In other words, the best fit line, for standardized data, must go through origin.
Although, not always necessary, but it is expected so.
# Intercept for old set
Intercept_X_Y <- round(lm(Y ~ X)$coeff[[1]], 2)
# 5.17
# Intercept for standardized set, should be zero
Intercept_ZScore_X_Y <- round(lm(Z_Score_Y ~ Z_Score_X)$coeff[[1]], 2)
# Yes, it is 0
Finally, we will look at Correlation, which is equal to
Covariate of X and Y divided by standard deviation of X times standard deviation of Y
# Correlation of old set
CorrelationXY <- round(covXY / (sdX * sdY), 2)
# Variance for new set
VarZScoreX <- sum((Z_Score_X - mean(Z_Score_X))^2)/15
VarZScoreY <- sum((Z_Score_Y - mean(Z_Score_Y))^2)/15
sdZScoreX <- sqrt(VarZScoreX)
sdZScoreY <- sqrt(VarZScoreY)
# Correlation of new set
correlation_ZScore_X_Y <- round(covXYZ / (sdZScoreX * sdZScoreY), 2)
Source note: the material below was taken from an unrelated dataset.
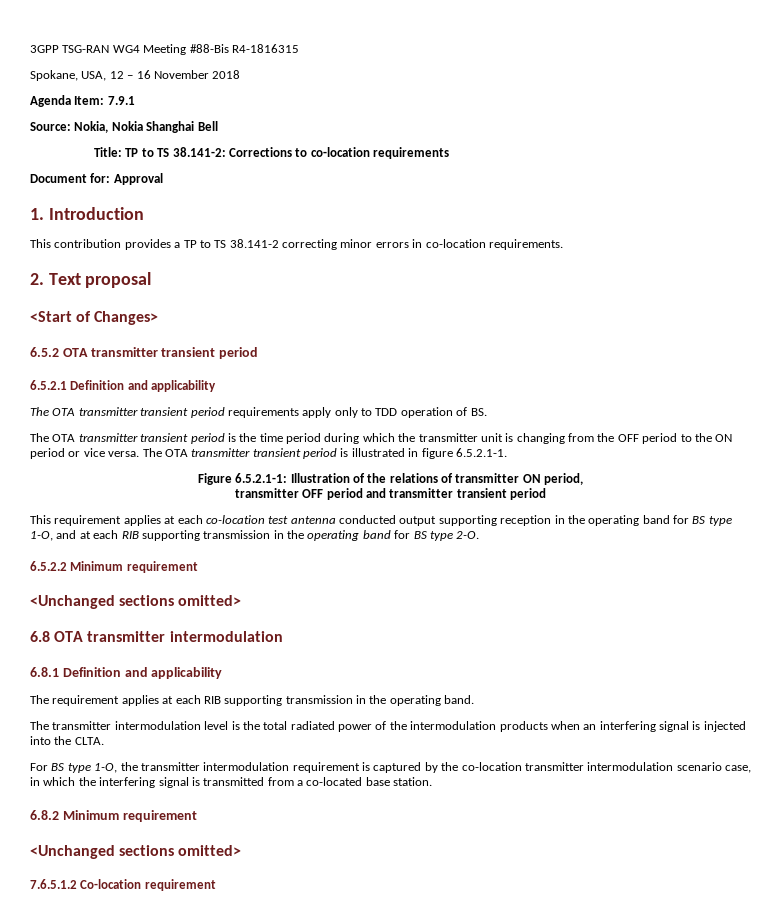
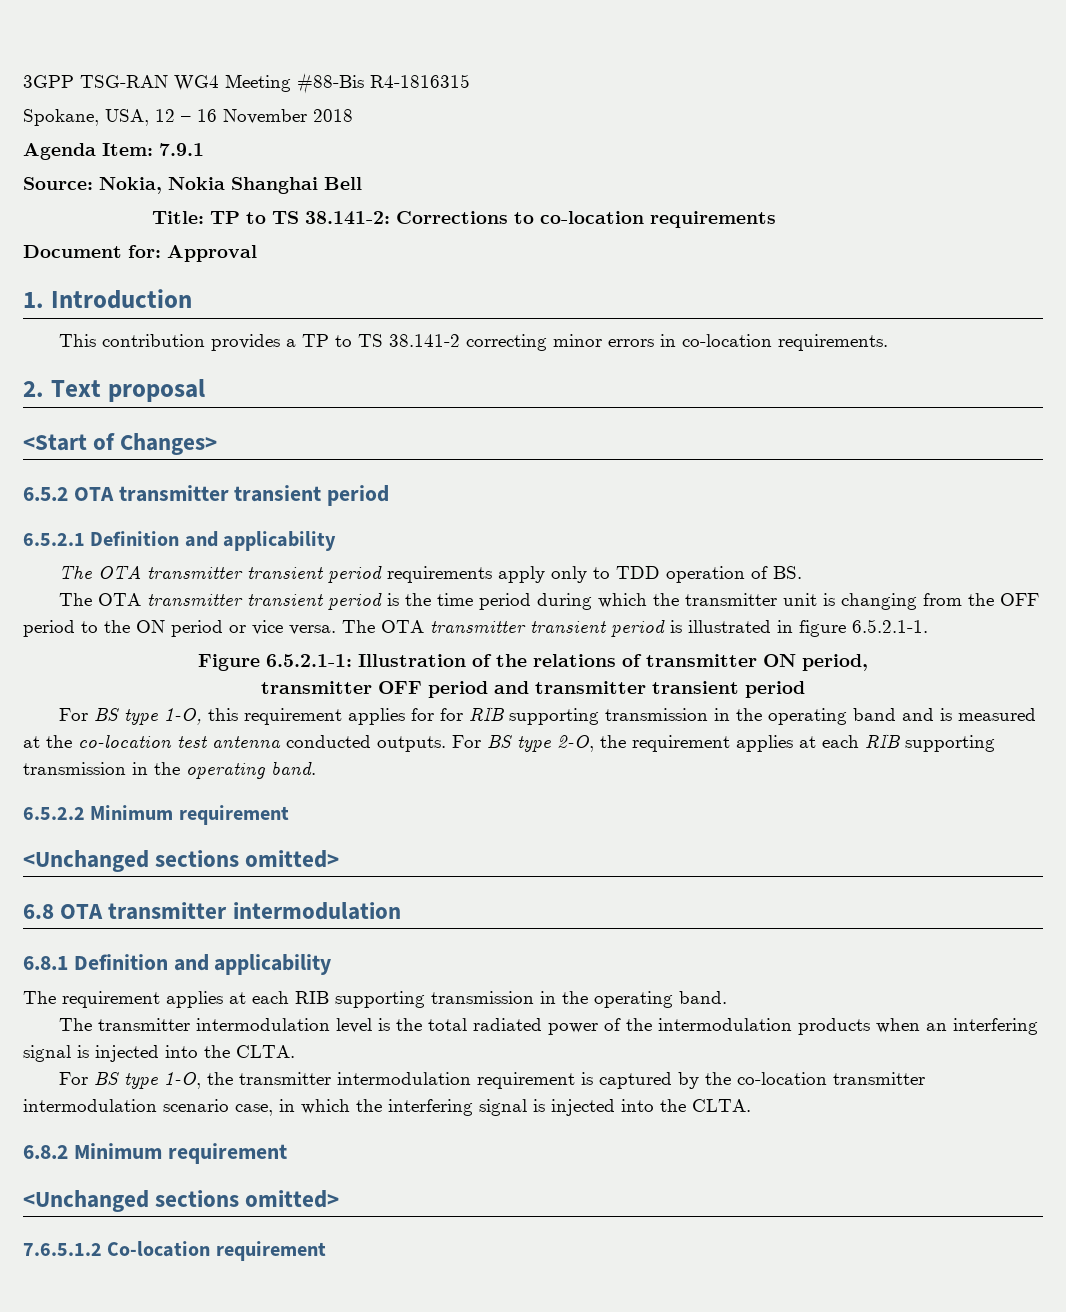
- This requirement applies at each co-location test antenna conducted output supporting reception in the operating band for BS type 1-O, and at each RIB supporting transmission in the operating band for BS type 2-O.
+ For BS type 1-O, this requirement applies for for RIB supporting transmission in the operating band and is measured at the co-location test antenna conducted outputs. For BS type 2-O, the requirement applies at each RIB supporting transmission in the operating band.
- For BS type 1-O, the transmitter intermodulation requirement is captured by the co-location transmitter intermodulation scenario case, in which the interfering signal is transmitted from a co-located base station.
+ For BS type 1-O, the transmitter intermodulation requirement is captured by the co-location transmitter intermodulation scenario case, in which the interfering signal is injected into the CLTA.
Therefore, what we see here is, that overall thing that remains constant
for old set of data or new set of standardized (z score) data, is the
correlation (in our case it is -0.34). The correlation is UNCHANGED.
One another point to note, for every standardized set, the slope, the
covariance are EQUAL to correlation (all -0.34 in our case) and the intercept
of standardized set is equal to zero.